Terms & conditions
Before submitting your application to Apex to act as process agent for service of process issued out of the Courts of England and Wales, please read and accept our Terms and Conditions, as set out below.
- The Apex e-Service of Process product and website www.Apexprocessagent.com are operated by Apex Agency Services Ltd ("ASSL") and associated companies. ASSL is registered in England (Company No. 05322656) with its registered office at 6th Floor, 125 London Wall, London, EC2Y 5AS, United Kingdom and whose principal place of business is at 6th Floor, 125 London Wall, London, EC2Y 5AS. ASSL is wholly-owned by Apex Corporate Trustees (UK) Limited (Registered in England No. 00239726) and of the same addresses and whose official website is www.apexgroup.com.

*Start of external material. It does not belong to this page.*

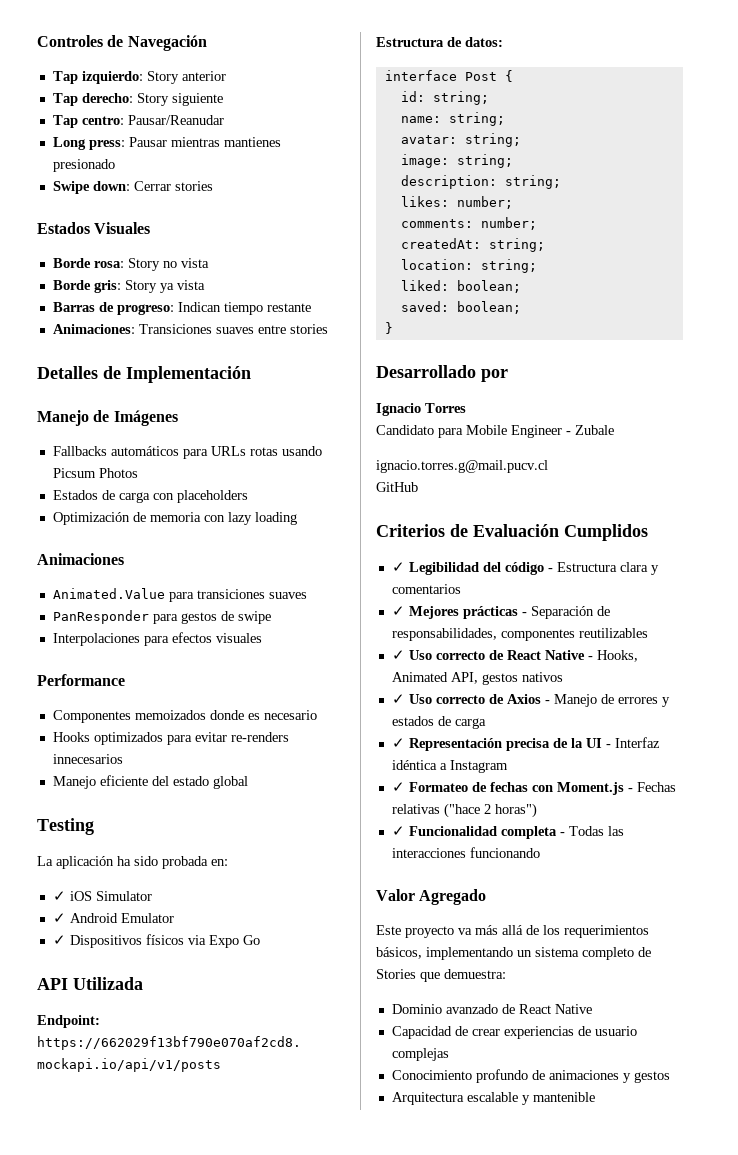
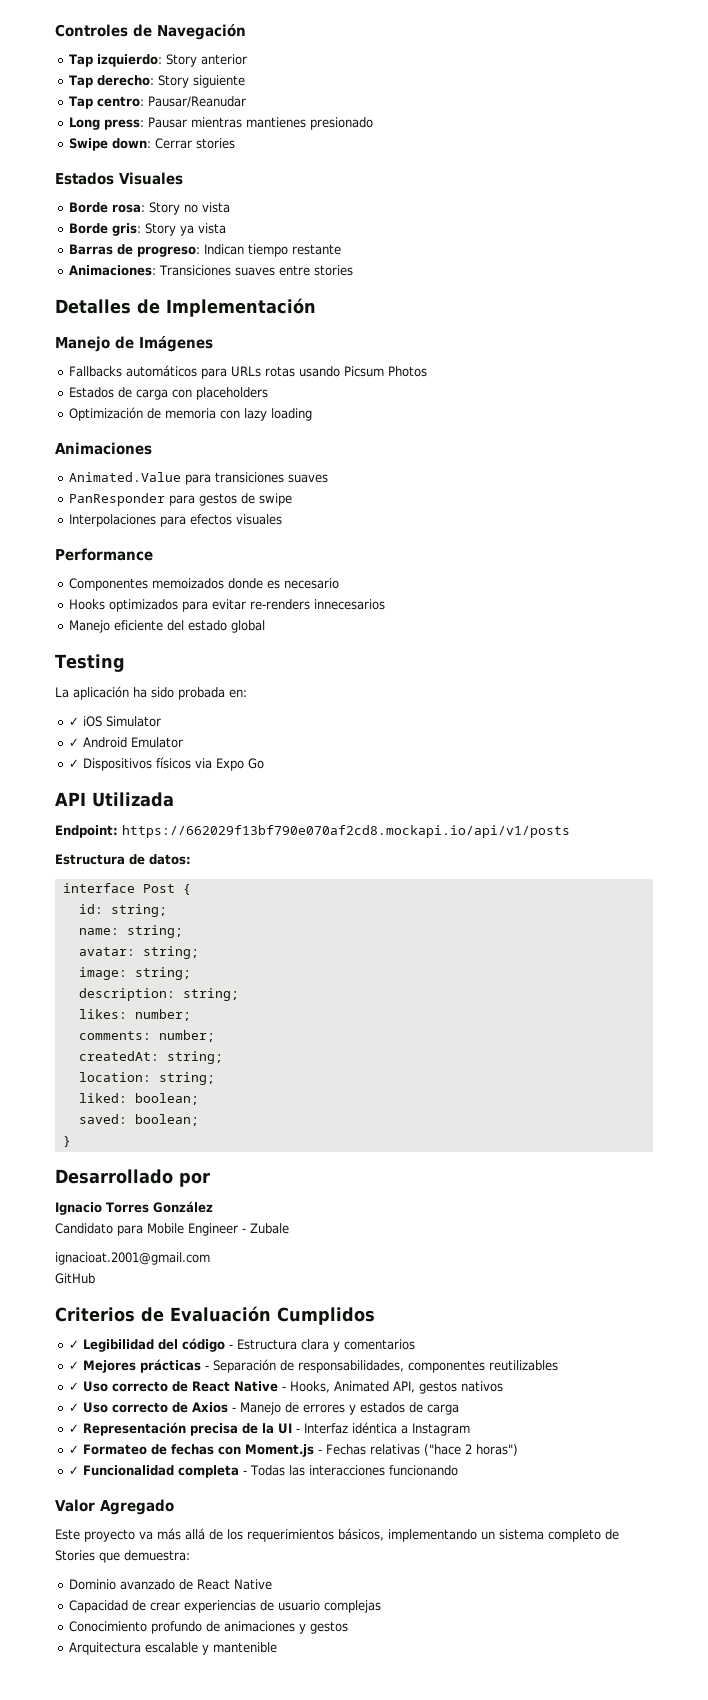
- Ignacio Torres
+ Ignacio Torres González
- ignacio.torres.g@mail.pucv.cl
+ ignacioat.2001@gmail.com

- It is a condition of our appointment that you are solely acting in the course (or on behalf) of a corporate or business (“You” or the “Appointor”), and not as a private individual or consumer. You warrant that: (a) the Appointor will comply with all applicable laws and regulations, now and for the duration of the Appointment; and (b) that notwithstanding the provisions of clause 17 hereof, there are no provisions of the Appointment Documents that conflict with the Appointment or these Terms and Conditions.
- Acceptance of an application (the “Appointment”) will be confirmed in a letter or other communication issued by ASSL to the Appointor (the “Final Confirmation”) following receipt of payment or upon authorisation of an on-line payment card transaction made by You. A receipt received by You from a third party payment services provider does not constitute a Final Confirmation from ASSL. ASSL shall confirm the details of the appointment in a letter issued by ASSL to the Appointor (the “Appointment Letter”), which will specify the documents (“Appointment Documents”) for which ASSL agrees to act as agent of a named Appointor for a specified period and the email, facsimile transmission and/or conventional mail delivery address details (“Delivery Address Details”) for the Appointor and any copy addressee.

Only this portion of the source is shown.